### Task details
Set down all of the entries below exactly, and omit the pictures.

------------------------------------------------

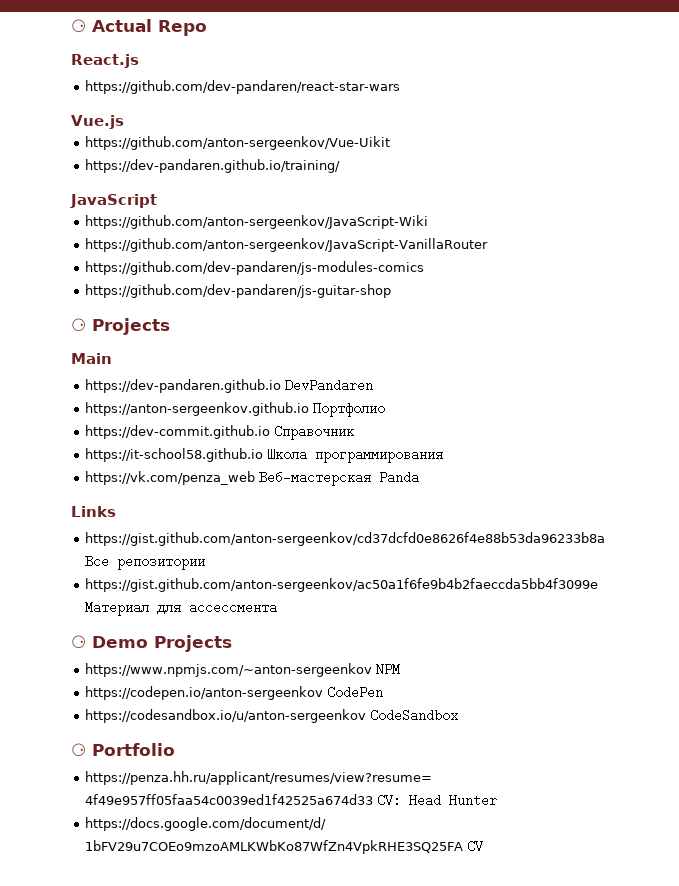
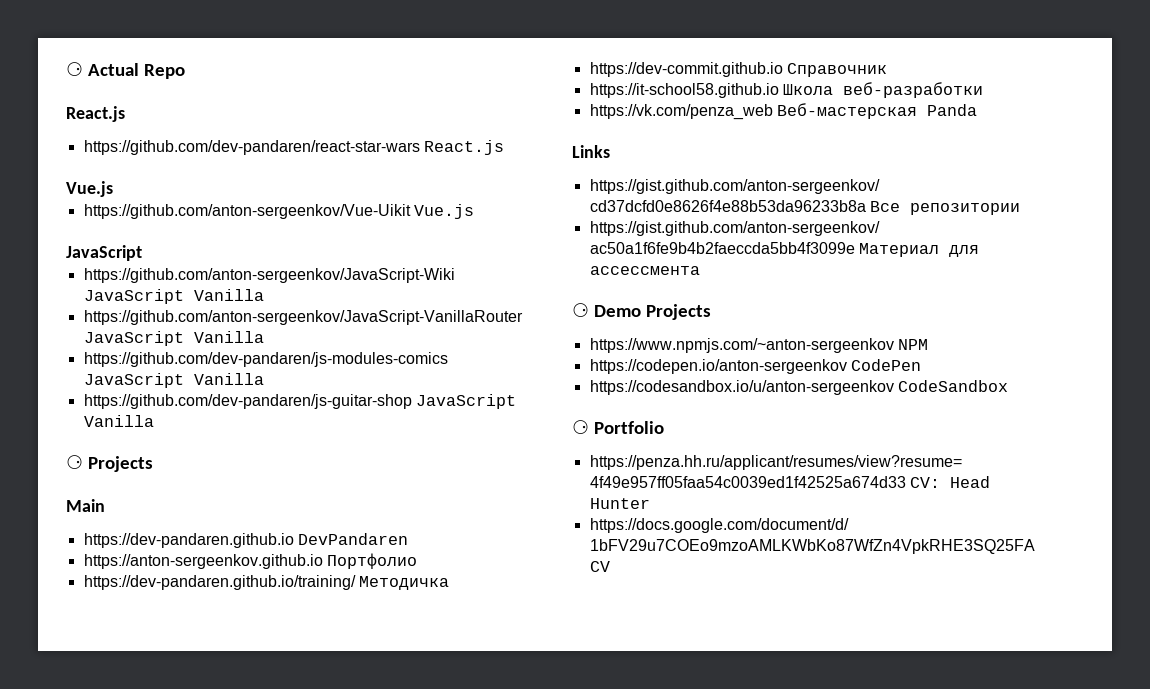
(401, 87) none -> [423,140,504,155] React.js
[85,159,341,173] // https://dev-pandaren.github.io/training/ -> [413,204,474,219] Vue.js
(429, 222) none -> [83,289,264,304] JavaScript Vanilla
(489, 245) none -> [83,331,264,346] JavaScript Vanilla
(425, 268) none -> [83,373,264,388] JavaScript Vanilla
(392, 291) none -> [415,394,516,409] [83,415,154,427] JavaScript Vanilla
(386, 408) none -> [83,575,449,590] // https://dev-pandaren.github.io/training/ Методичка
[315,446,444,463] программирования -> [842,82,983,98] веб-разработки

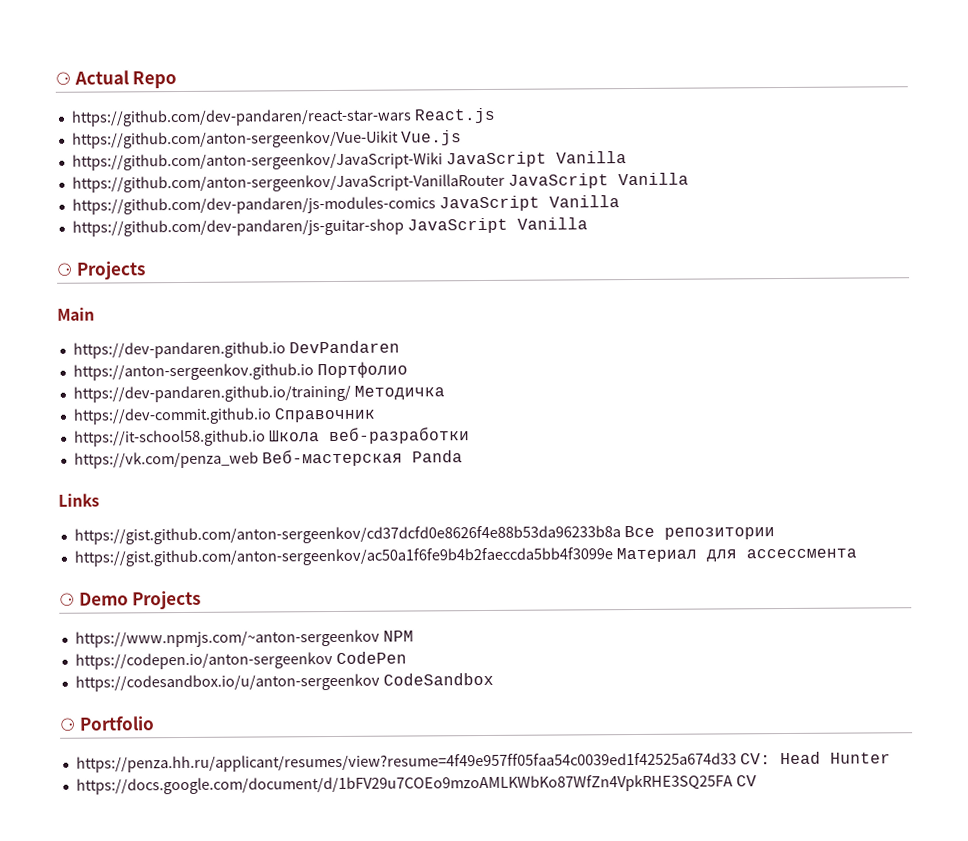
[66,106,125,122] // React.js -> (178, 80) none
[66,181,113,197] // Vue.js -> (496, 115) none
[66,245,142,261] // JavaScript -> (462, 138) none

------------------------------------------------

### Written solution
(401, 87) none -> [423,140,504,155] React.js
[85,159,341,173] // https://dev-pandaren.github.io/training/ -> [413,204,474,219] Vue.js
(429, 222) none -> [83,289,264,304] JavaScript Vanilla
(489, 245) none -> [83,331,264,346] JavaScript Vanilla
(425, 268) none -> [83,373,264,388] JavaScript Vanilla
(392, 291) none -> [415,394,516,409] [83,415,154,427] JavaScript Vanilla
(386, 408) none -> [83,575,449,590] // https://dev-pandaren.github.io/training/ Методичка
[315,446,444,463] программирования -> [842,82,983,98] веб-разработки

[66,106,125,122] // React.js -> (178, 80) none
[66,181,113,197] // Vue.js -> (496, 115) none
[66,245,142,261] // JavaScript -> (462, 138) none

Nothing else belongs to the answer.